_Exercise requirements_: Take the lines from the one containing "subtotal: 517.40 -> 536.60" through the final line below and restate them exactly. Omit the pictures.
====================
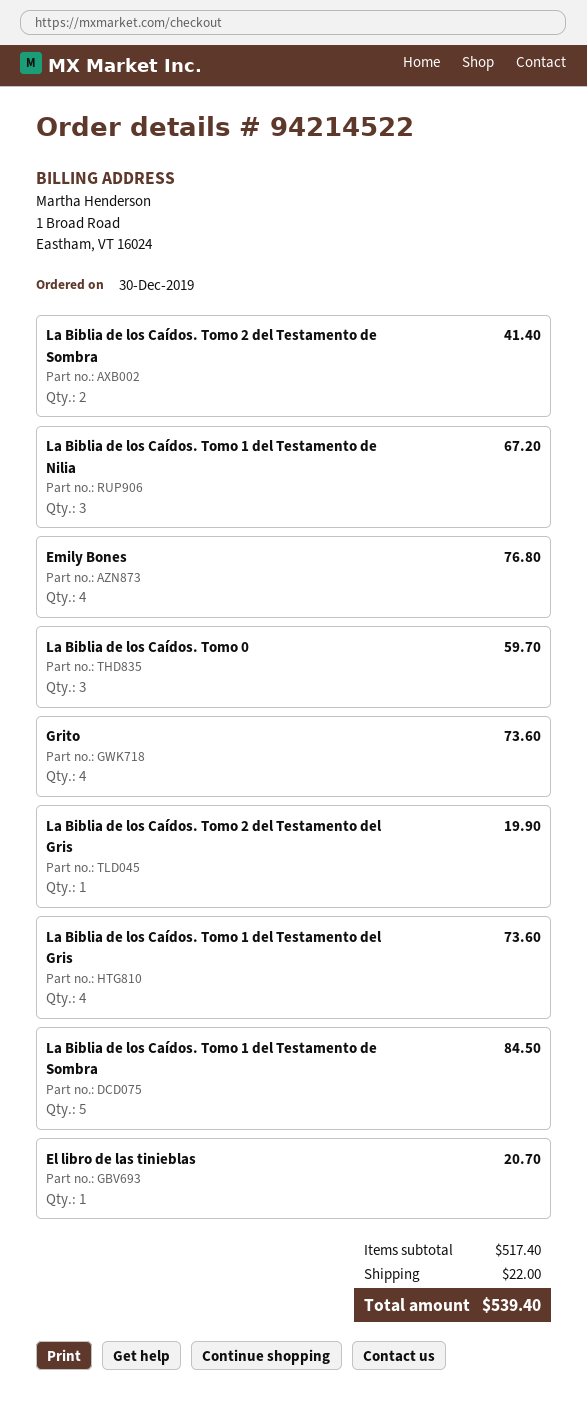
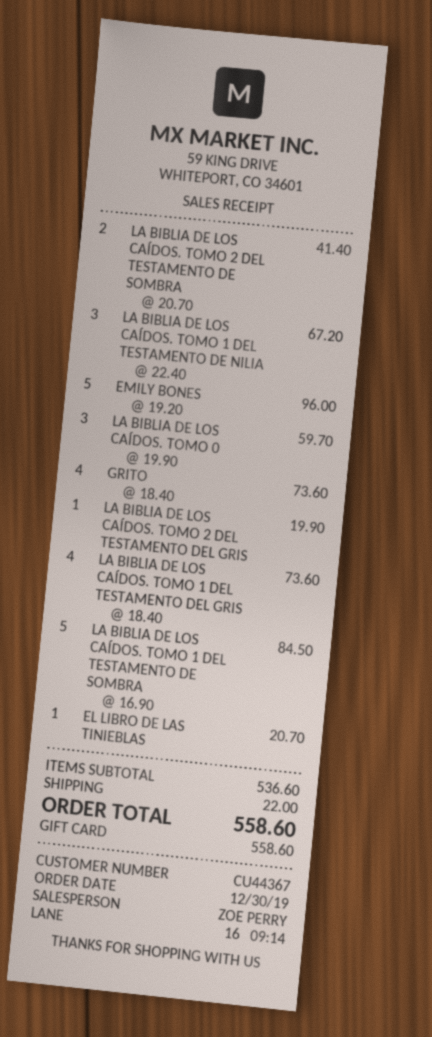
Emily Bones: 4 for 76.80 -> 5 for 96.00
subtotal: 517.40 -> 536.60
total: 539.40 -> 558.60

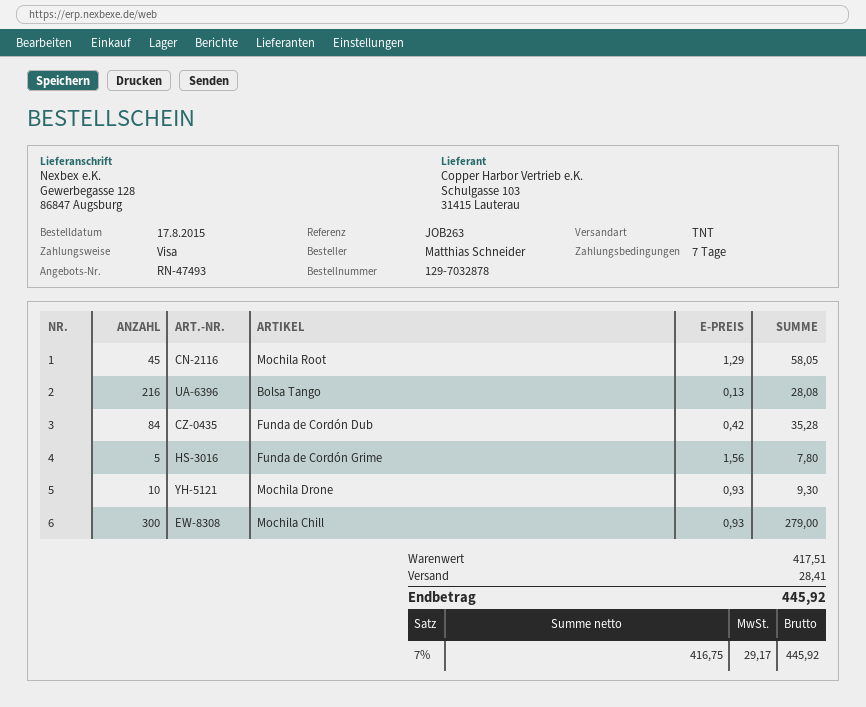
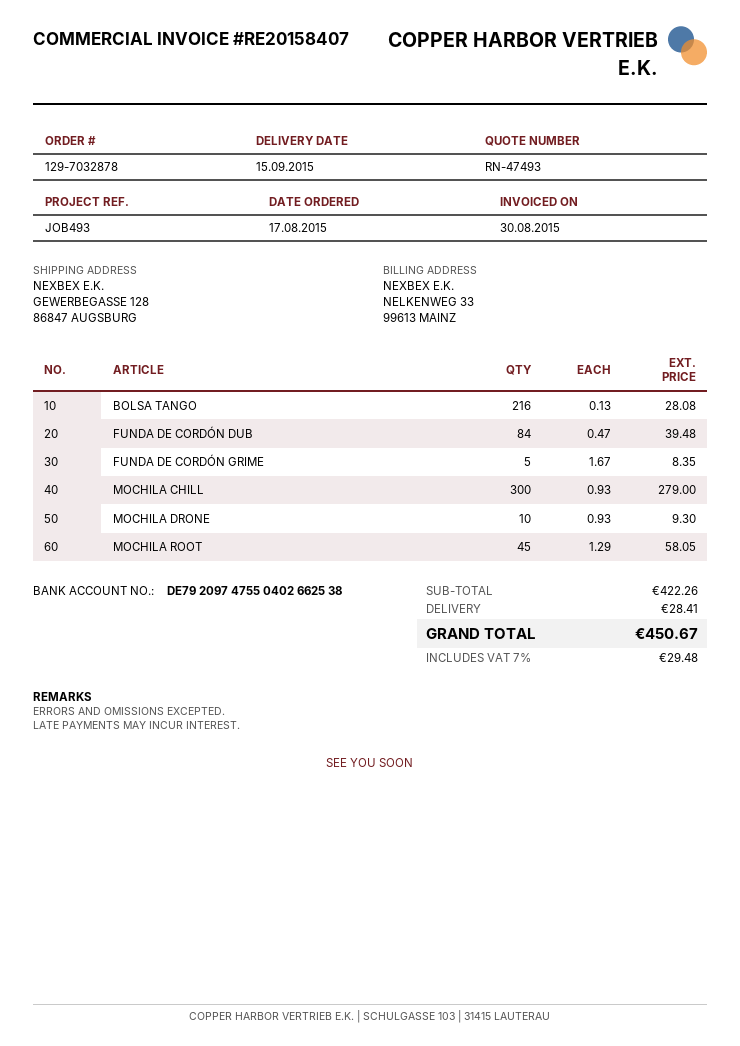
reference: JOB263 -> JOB493
Funda de Cordón Dub: 84 x 0.42 = 35.28 -> 84 x 0.47 = 39.48
Funda de Cordón Grime: 5 x 1.56 = 7.80 -> 5 x 1.67 = 8.35
subtotal: 417.51 -> 422.26
tax: 7% = 29.17 -> 7% = 29.48
total: 445.92 -> 450.67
====================
_Answer section_:
subtotal: 517.40 -> 536.60
total: 539.40 -> 558.60

reference: JOB263 -> JOB493
Funda de Cordón Dub: 84 x 0.42 = 35.28 -> 84 x 0.47 = 39.48
Funda de Cordón Grime: 5 x 1.56 = 7.80 -> 5 x 1.67 = 8.35
subtotal: 417.51 -> 422.26
tax: 7% = 29.17 -> 7% = 29.48
total: 445.92 -> 450.67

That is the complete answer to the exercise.